The results of "Selecting Eighth Edition" have shown us that John Avon is one of the most well-loved illustrators working on Magic today. His work, especially on land cards, is some of the most striking in the game. Here is the "Behind the Canvas" interview Toby Wachter did with John earlier in the year.
—AaronThis article originally appeared on July 19, 2002.
Some artists have styles that are both unique and accessible, yet not easily defined. A player may be a fan of a particular artist without being able to say exactly why. The foundation of John Avon's style is twofold: He uses a computer at the conceptual stage, and then uses paint and airbrushing to impart light and atmosphere into his work. It's this unique visual stamp that let's you know you're looking at a John Avon piece, whether it's the glow of Slithery Stalker or the brilliant lightning on Pyrotechnics.

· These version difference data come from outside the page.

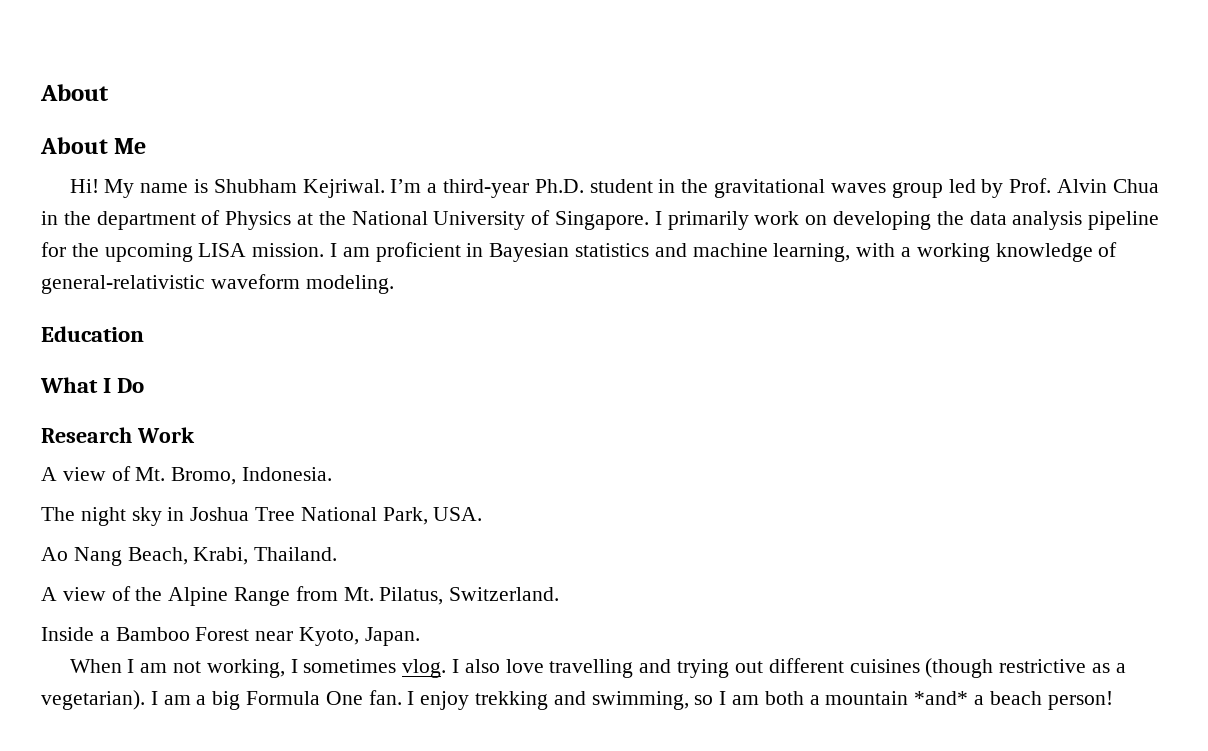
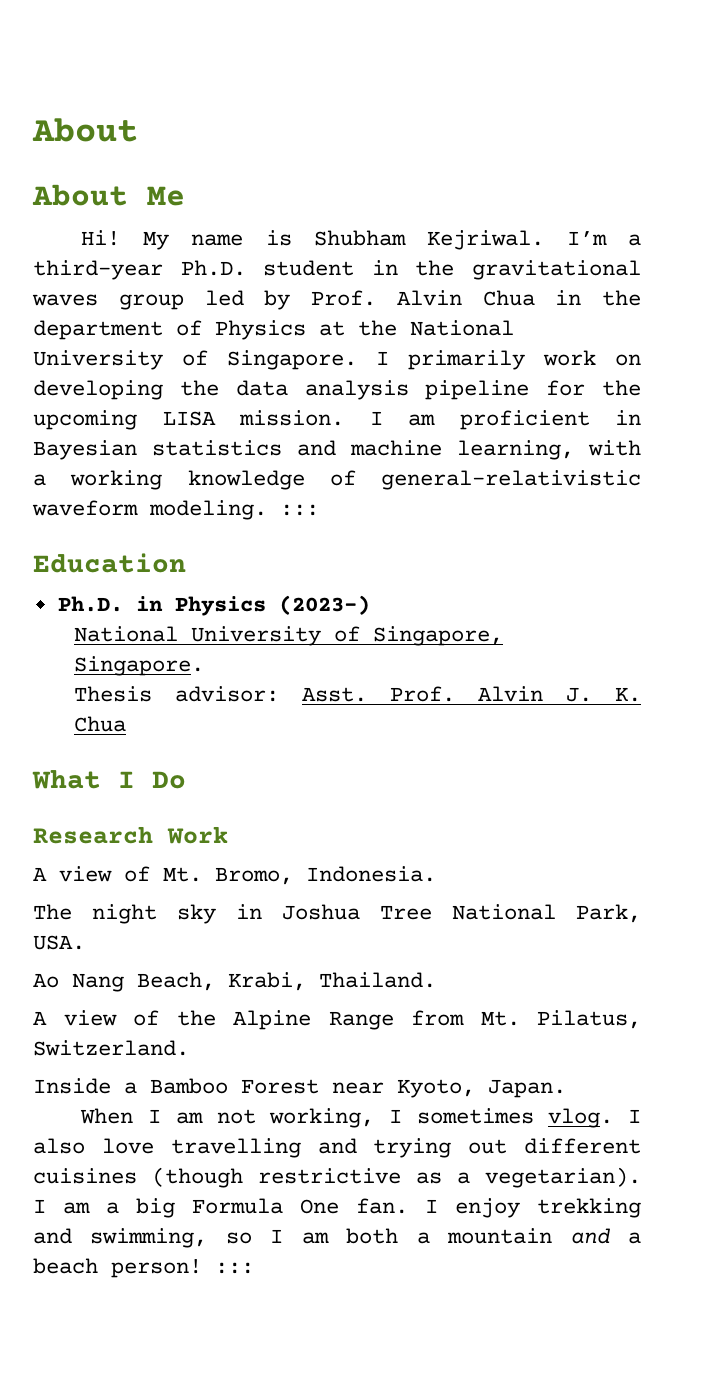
- I am proficient in Bayesian statistics and machine learning, with a working knowledge of general-relativistic waveform modeling.
+ I am proficient in Bayesian statistics and machine learning, with a working knowledge of general-relativistic waveform modeling. :::
+ Ph.D. in Physics (2023-)
+ National University of Singapore, Singapore.
+ Thesis advisor: Asst. Prof. Alvin J. K. Chua
- I enjoy trekking and swimming, so I am both a mountain *and* a beach person!
+ I enjoy trekking and swimming, so I am both a mountain and a beach person! :::

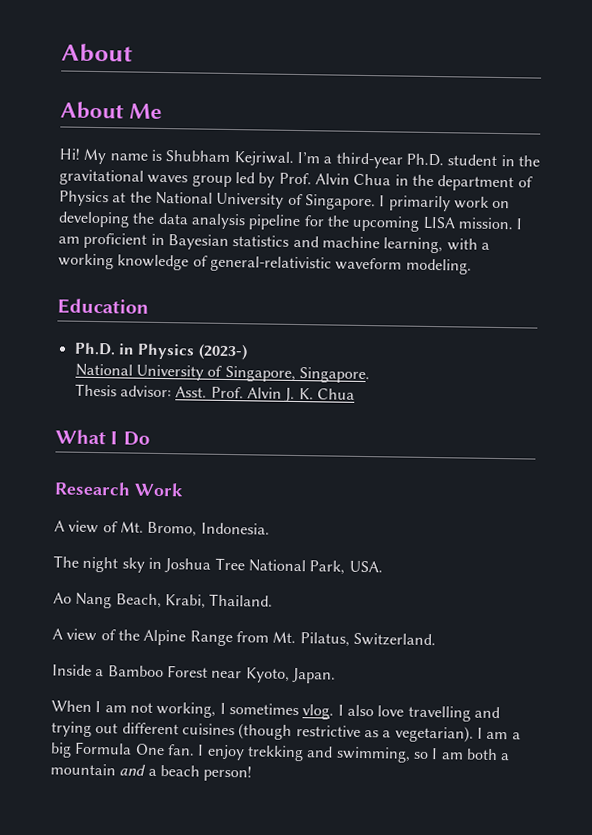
- I am proficient in Bayesian statistics and machine learning, with a working knowledge of general-relativistic waveform modeling. :::
+ I am proficient in Bayesian statistics and machine learning, with a working knowledge of general-relativistic waveform modeling.
- I enjoy trekking and swimming, so I am both a mountain and a beach person! :::
+ I enjoy trekking and swimming, so I am both a mountain and a beach person!

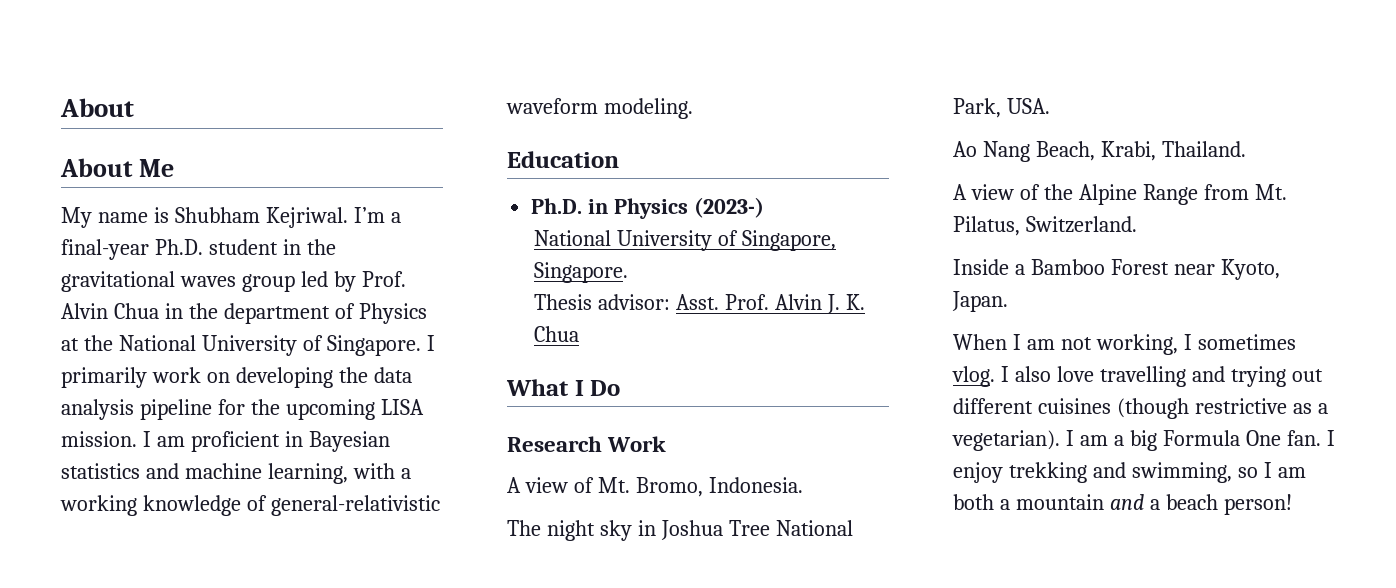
- Hi!
- I’m a third-year Ph.D. student in the gravitational waves group led by Prof. Alvin Chua in the department of Physics at the National University of Singapore.
+ I’m a final-year Ph.D. student in the gravitational waves group led by Prof. Alvin Chua in the department of Physics at the National University of Singapore.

John, who was born in Wales, fondly remembers his first childhood sketches. "From a very young age, my sister and I would sit together drawing and painting. I recall lots of ships, aircraft, and all the usual boyish-type things. My parents always encouraged us to be creative, and being born in 1961, there was much less emphasis on television and more left to the imagination. I have memories of getting totally lost in painting, and when my knowledge of a subject would run out, I would just go 'weird.' I loved to juxtapose two totally disparate objects. It was a big day when I first saw a book on the bizarre Salvador Dali."
Growing up, John always knew that art was what he wanted to do with his life. "When it came to having serious chats about my future with my Mum and Dad (towards the end of my schooling years), it seemed very obvious that my ability and enthusiasm for art seemed miles ahead of anything else. My folks were great; they saw where my passion lay and never tried to push me into anything that was not really 'me.'"
So, with his parents' approval, John went to art school. "My first experience of 'proper' art education was a one-year foundation course near my hometown in Cardiff, Wales. Then I left home to earn a BA in Graphic Design at Brighton in England."
Interestingly enough, John felt a bit out of place with the stereotypical "pretentious art student" attitudes of those around him. "My style of painting had always been--and still is--pretty traditional. So, it was a big shock to be in a new town . . . surrounded by other art students who mostly seemed to be doing more trendy or fashionable work. Suddenly, I felt like a fish out of water. Those were challenging times on every level. Did it help me to develop my skills? Well, it gave me three years to experiment, but . . . I can honestly say that no teacher--at any point--ever sat down and talked to me about technique or the way I painted. This I had to do on my own. Maybe I should have dyed my hair orange; worn enormous, ill-fitting coats; and made huge thirty-foot murals of certain areas of anatomy."
Once he finished school, John started doing book covers, which to this day are a staple medium for him. "After leaving college, I soon managed to pick up my first book cover. It was so exciting to see it in print at the corner shop! By the late 1980s, I was producing about three covers a month, for all manner of subjects--from meditation to spaceships--and working for authors like Arthur C. Clarke, Terry Pratchett, and Mr. Stephen King."
And just what does John Avon think of creating art with computers? "I have often been asked what I think about how digital art affects painting and the purity of the whole artistic process. It's always been crystal clear to me. A computer is no more than a very glorified tool. We live in an age in which the hardware and software is just incredible! But--and this is a big 'but'--it does nothing on its own (apart from some surface filters). It's the artist's 'input' that creates the 'output.'"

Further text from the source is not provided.